Many people choose to stamp their seed words and passphrase into a metal medium because it can withstand extreme environments like fire and flooding better than paper. For this kind of wallet though, you may only be using it as a pass-through to get some anonymity on your bitcoin before depositing it to your hardware wallet. Perhaps given the short time you will have bitcoin in this wallet is reason enough to not go through the trouble of stamping the information into metal. The choice is totally up to you and there are many options out there like the SEEDPLATE from Coinkite, the Domino from BitPLATES, or even DIY solutions like stainless steel washers.
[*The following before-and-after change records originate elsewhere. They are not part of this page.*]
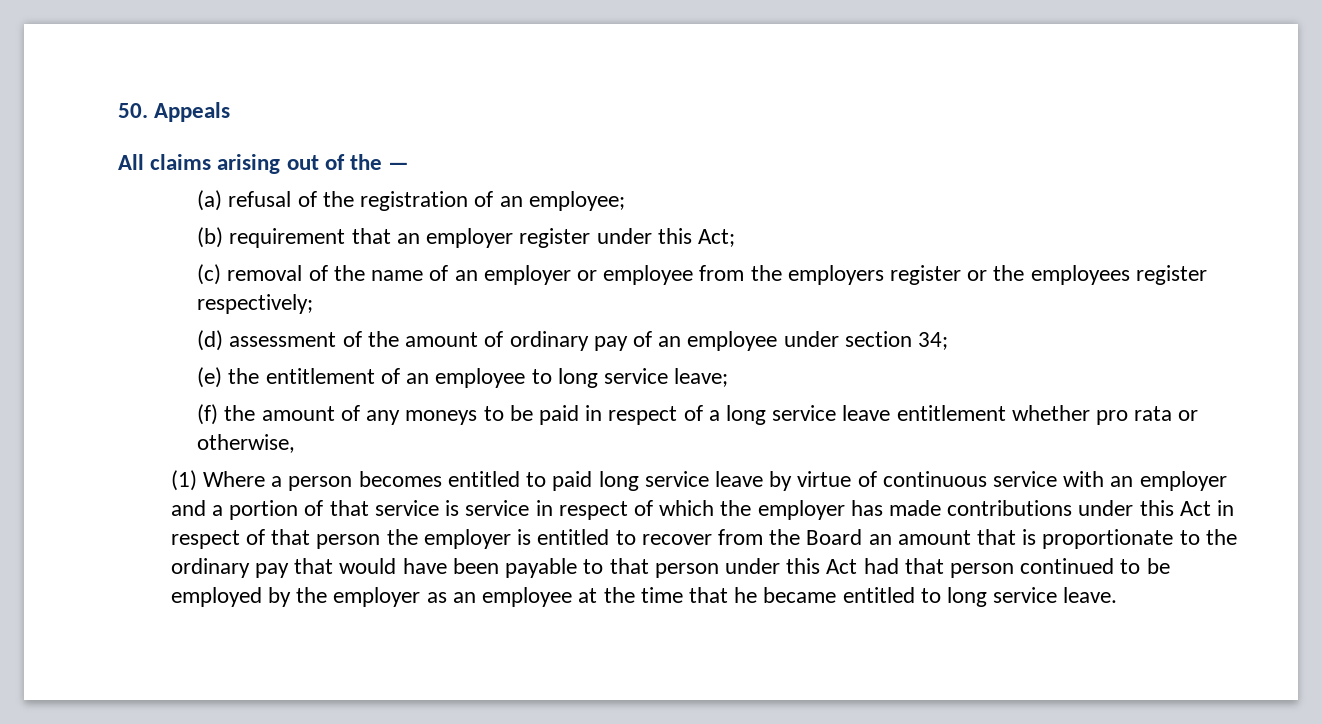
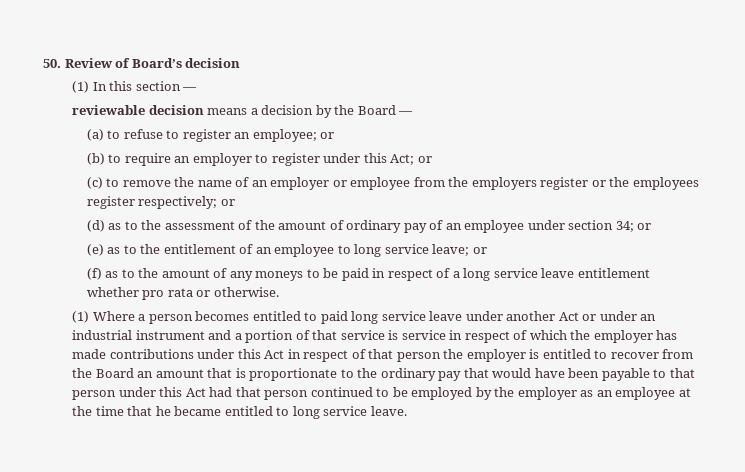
- 50. Appeals
- All claims arising out of the —
- (a) refusal of the registration of an employee;
+ 50. Review of Board’s decision
+ (1) In this section —
+ reviewable decision means a decision by the Board —
+ (a) to refuse to register an employee; or
- (b) requirement that an employer register under this Act;
+ (b) to require an employer to register under this Act; or
- (c) removal of the name of an employer or employee from the employers register or the employees register respectively;
+ (c) to remove the name of an employer or employee from the employers register or the employees register respectively; or
- (d) assessment of the amount of ordinary pay of an employee under section 34;
+ (d) as to the assessment of the amount of ordinary pay of an employee under section 34; or
- (e) the entitlement of an employee to long service leave;
+ (e) as to the entitlement of an employee to long service leave; or
- (f) the amount of any moneys to be paid in respect of a long service leave entitlement whether pro rata or otherwise,
+ (f) as to the amount of any moneys to be paid in respect of a long service leave entitlement whether pro rata or otherwise.
- (1) Where a person becomes entitled to paid long service leave by virtue of continuous service with an employer and a portion of that service is service in respect of which the employer has made contributions under this Act in respect of that person the employer is entitled to recover from the Board an amount that is proportionate to the ordinary pay that would have been payable to that person under this Act had that person continued to be employed by the employer as an employee at the time that he became entitled to long service leave.
+ (1) Where a person becomes entitled to paid long service leave under another Act or under an industrial instrument and a portion of that service is service in respect of which the employer has made contributions under this Act in respect of that person the employer is entitled to recover from the Board an amount that is proportionate to the ordinary pay that would have been payable to that person under this Act had that person continued to be employed by the employer as an employee at the time that he became entitled to long service leave.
After clicking on `Confirm Backup` you will see a dialog box popup asking you if you have written the seed words down; click on `Re-enter Words`.

Then type all your seed words in order and enter your passphrase. If you make a spelling mistake, the wallet will warn you by highlighting the incorrect word in red. Once everything is correct and you have entered your passphrase, click on `Create Keystore`.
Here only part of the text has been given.